Dairy giant Fonterra hikes milk price forecast for a third time this financial year; forecasts total payout of $8.75

Fonterra's lifted its forecast Farmgate Milk Price for the 2013/14 season by 35 cents to a record level of $8.65 per kilogram of milk solids.

The Kiwi dollar swiftly rose against the US dollar to about US83.1c from US82.9c immediately before the announcement.

The rise in forecast price is the third Fonterra's done in this financial year (which runs to July 31) after the dairy co-operative initially picked a price of just $7.50 last July.

The increase – along with a previously announced estimated dividend of 10 cents per share – amounts to a forecast cash payout of $8.75.

In increasing the forecast milk price again Fonterra's retained the 70c gap that it had in its December forecasts between the forecast milk price and the theoretical farmgate milk price, which is now $9.35 per kgMS calculated in accordance with the Milk Price Manual.

When the gap - along with a slashing of the dividend from 32c to just 10c, and a near-halving of forecast operating profits, was announced in December, Fonterra Shareholders' Council chairman Ian Brown said it was a "practical" decision given the unusual market conditions.

Fonterra said at that time that while the Milk Price Panel had then recommended a price of $9 per kg/MS this was "not the price Fonterra is being paid for its cumulative product mix".

In announcing the latest increase in milk price forecast today, Fonterra's chairman John Wilson said the higher forecast was "good news for farmers, and for New Zealand".

"The increase reflects continuing strong demand for milk powders globally."

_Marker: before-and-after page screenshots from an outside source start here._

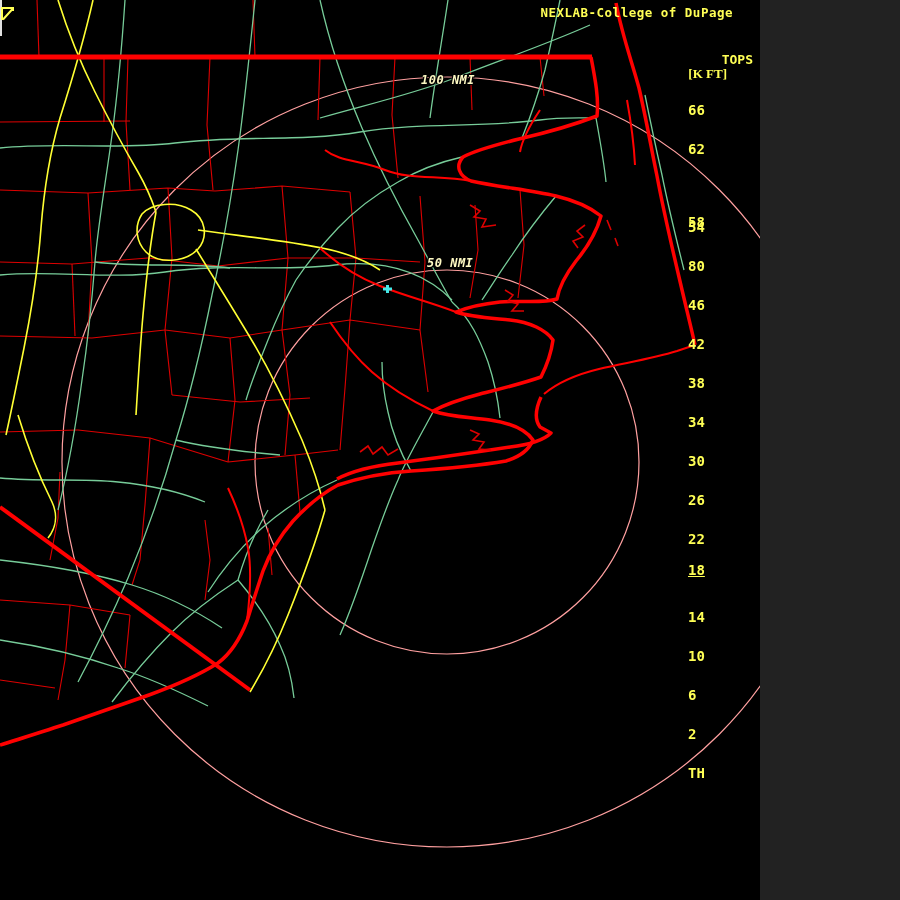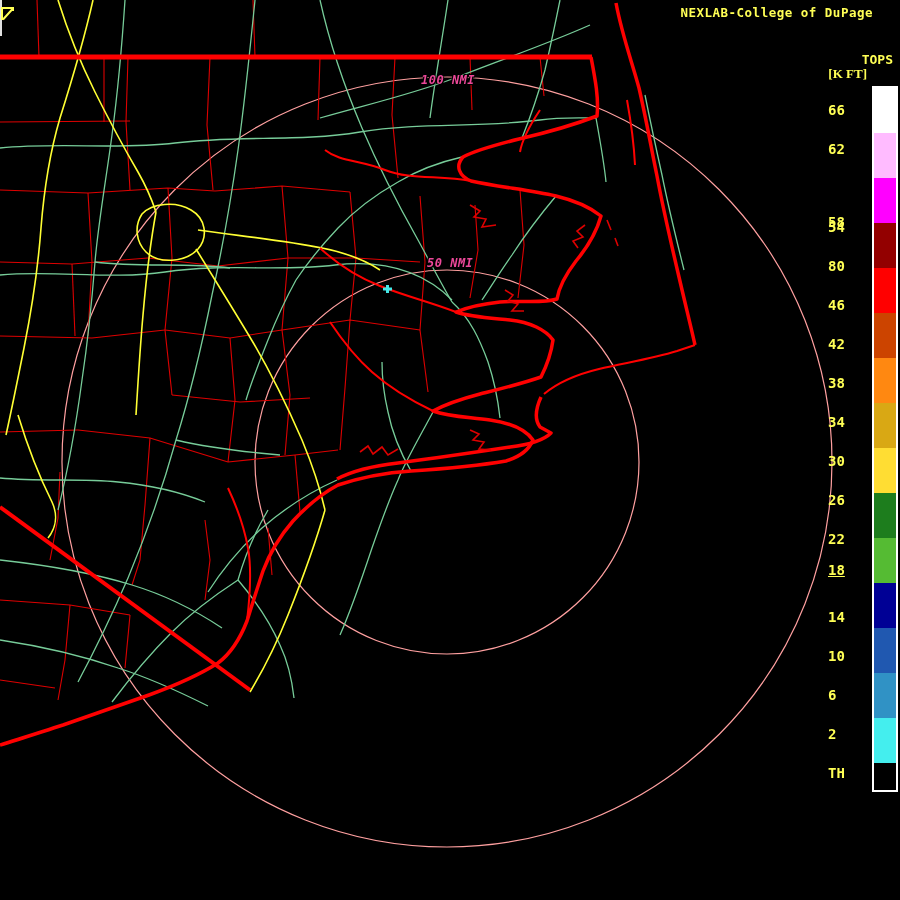--- a/index.html
+++ b/index.html
@@ -2,21 +2,21 @@
 <html style="--bg: #000000; --yellow: #ffff55; --ring: #ffa0a0; --coast: #ff0000; --county: #dd0000; --road: #77cc99; --hwy: #ffff33; --status: #f0f0f0; --echo: #44e8e8; --scale-border: #ffffff;"><head>
 <meta charset="utf-8">
 <style>
   :root{
     --bg:#000000; --yellow:#ffff55; --ring:#ffa0a0; --coast:#ff0000;
     --county:#dd0000; --road:#77cc99; --hwy:#ffff33; --status:#f0f0f0;
     --echo:#44e8e8; --scale-border:#ffffff;
   }
   *{margin:0;padding:0;box-sizing:border-box;}
   html,body{background:#222;}
-  #stage{position:relative;width:900px;height:900px;background:var(--bg);
+  #stage{position:relative;width:760px;height:900px;background:var(--bg);
     overflow:hidden;font-family:"DejaVu Sans Mono","Liberation Mono",monospace;}
   svg{position:absolute;left:0;top:0;}
   .ring{stroke:var(--ring);fill:none;stroke-width:1.2;}
   .border{stroke:var(--coast);fill:none;stroke-width:5;}
   .border2{stroke:var(--coast);fill:none;stroke-width:4;}
   .coast{stroke:var(--coast);fill:none;stroke-width:3.5;stroke-linejoin:round;}
   .coast-thin{stroke:var(--coast);fill:none;stroke-width:2;stroke-linejoin:round;}
   .county{stroke:var(--county);fill:none;stroke-width:1.1;}
   .jag{stroke:var(--county);fill:none;stroke-width:1.6;}
   .road{stroke:var(--road);fill:none;stroke-width:1.3;}
@@ -25,21 +25,21 @@
   .hdr{position:absolute;color:var(--yellow);font-weight:bold;white-space:nowrap;}
   #brand{top:5px;right:27px;font-size:12.5px;letter-spacing:.5px;}
   #brand-glyph{position:absolute;top:6px;right:8px;width:15px;height:15px;}
   #scale-title{top:52px;right:7px;font-size:13px;}
   #scale-units{top:66px;right:33px;font-size:13px;font-family:Liberation Serif, serif;}
   #colorbar{position:absolute;left:872px;top:86px;width:26px;height:706px;
     border:2px solid var(--scale-border);background:#000;}
   .seg{width:100%;}
   .scale-label{position:absolute;right:32px;width:40px;
     color:var(--yellow);font-size:14px;font-weight:bold;line-height:20px;height:20px;}
-  .ring-label{position:absolute;color:#ec4899;font-size:12px;font-weight:bold;
+  .ring-label{position:absolute;color:#fef9c3;font-size:12px;font-weight:bold;
     font-style:italic;letter-spacing:.5px;white-space:nowrap;
     text-shadow:0 0 4px #000,1px 1px 0 #000,-1px -1px 0 #000;}
   #ring-label-outer{left:421px;top:73px;}
   #ring-label-inner{left:427px;top:256px;}
   #statusbar{position:absolute;left:0;right:0;top:884px;text-align:center;
     color:var(--status);font-size:13px;letter-spacing:2px;word-spacing:6px;white-space:nowrap;}
   #edge-tick{position:absolute;left:0;top:0;width:2px;height:36px;background:#e0e0e0;}
 </style>
 </head>
 <body>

In referring to the gap between the recommended price derived under the Milk Price Manual (now $9.35) and the latest forecasted price, Wilson said: "The board has the discretion to pay a lower Farmgate Milk Price than that specified under the manual, if it is in the best interests of the co-operative."

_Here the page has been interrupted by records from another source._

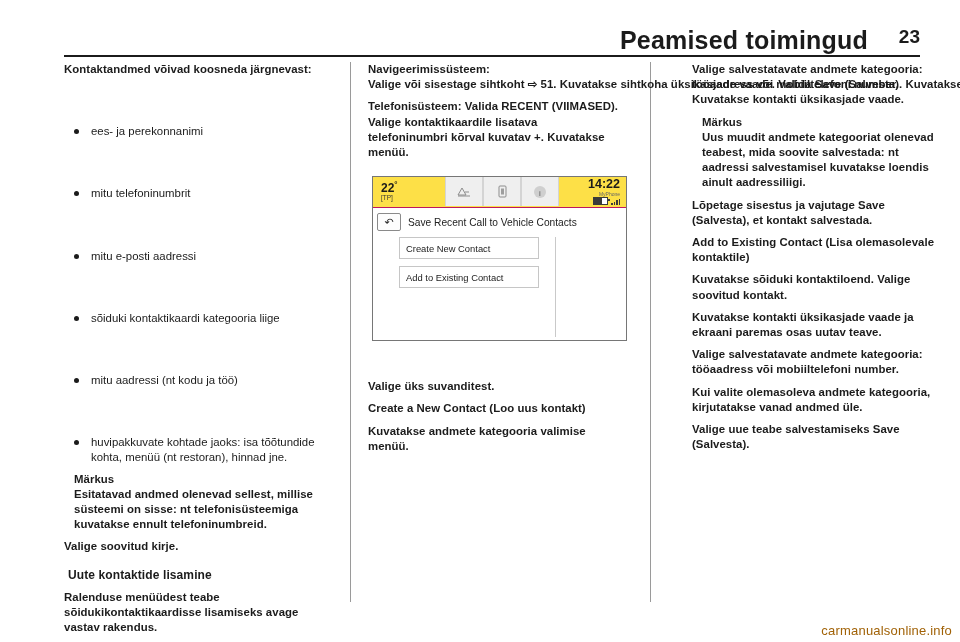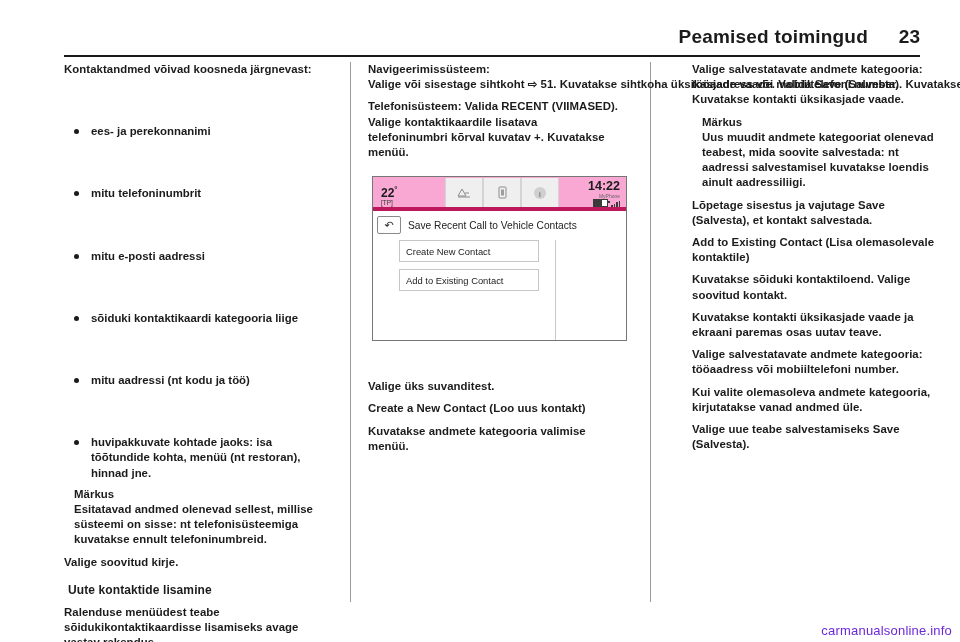--- a/index.html
+++ b/index.html
@@ -36,21 +36,21 @@
     left: 64px;
     top: 55px;
     width: 856px;
     height: 2px;
     background: #1b1b1b;
   }
   .header-title {
     position: absolute;
     right: 52px;
     top: 0;
-    font-size: 19px;
+    font-size: 25px;
     font-weight: bold;
     letter-spacing: .2px;
     white-space: nowrap;
   }
   .header-page {
     position: absolute;
     right: 0;
     top: 0;
     font-size: 19px;
     font-weight: bold;
@@ -102,21 +102,21 @@
 
   ul.bullets {
     list-style: none;
     margin: 2px 0 6px 0;
     padding: 0;
   }
   ul.bullets li {
     position: relative;
     padding-left: 27px;
     margin-bottom: 5px;
-    font-weight: bold;
+    font-weight: normal;
     margin-top: 47px;
   }
   ul.bullets li .dot {
     position: absolute;
     left: 10px;
     top: 5px;
     width: 5px;
     height: 5px;
     border-radius: 50%;
     background: #1b1b1b;
@@ -142,24 +142,24 @@
     width: 255px;
     height: 165px;
     border: 1px solid #767676;
     background: #ffffff;
     box-sizing: border-box;
     overflow: hidden;
   }
   .screen-statusbar {
     position: relative;
     height: 30px;
-    border-bottom: 4px solid #be185d;
-    background: #f9a8d4;
-    display: flex;
-    align-items: flex-end;
+    border-bottom: 1px solid #be185d;
+    background: #fde047;
+    display: flex;
+    align-items: flex-start;
   }
   .sb-temp {
     width: 72px;
     padding: 2px 0 0 8px;
     box-sizing: border-box;
   }
   .sb-temp .t {
     font-size: 12px;
     font-weight: bold;
     line-height: 12px;
@@ -275,21 +275,21 @@
     height: 100px;
     background: #c9c9c9;
   }
 
   
   .watermark {
     position: absolute;
     right: 8px;
     bottom: 4px;
     font-size: 13px;
-    color: #6d28d9;
+    color: #a16207;
     letter-spacing: .2px;
   }
 </style>
 </head>
 <body>
 
 <div class="page">
 
   <div class="header">
     <div class="header-title">Peamised toimingud</div>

The Fonterra board has also approved an increase in the Advance Rate schedule of monthly payments to farmer shareholders.  Payments from March through to June will be 25 cents per kgMS higher than the previously published schedule.

"We will provide an update on business performance when we announce our Interim Result on March 26"

Fonterra is required to consider its Farmgate Milk Price every quarter as a condition of the Dairy Industry Restructuring Act (DIRA).


The payout history for all major New Zealand dairy companies is here.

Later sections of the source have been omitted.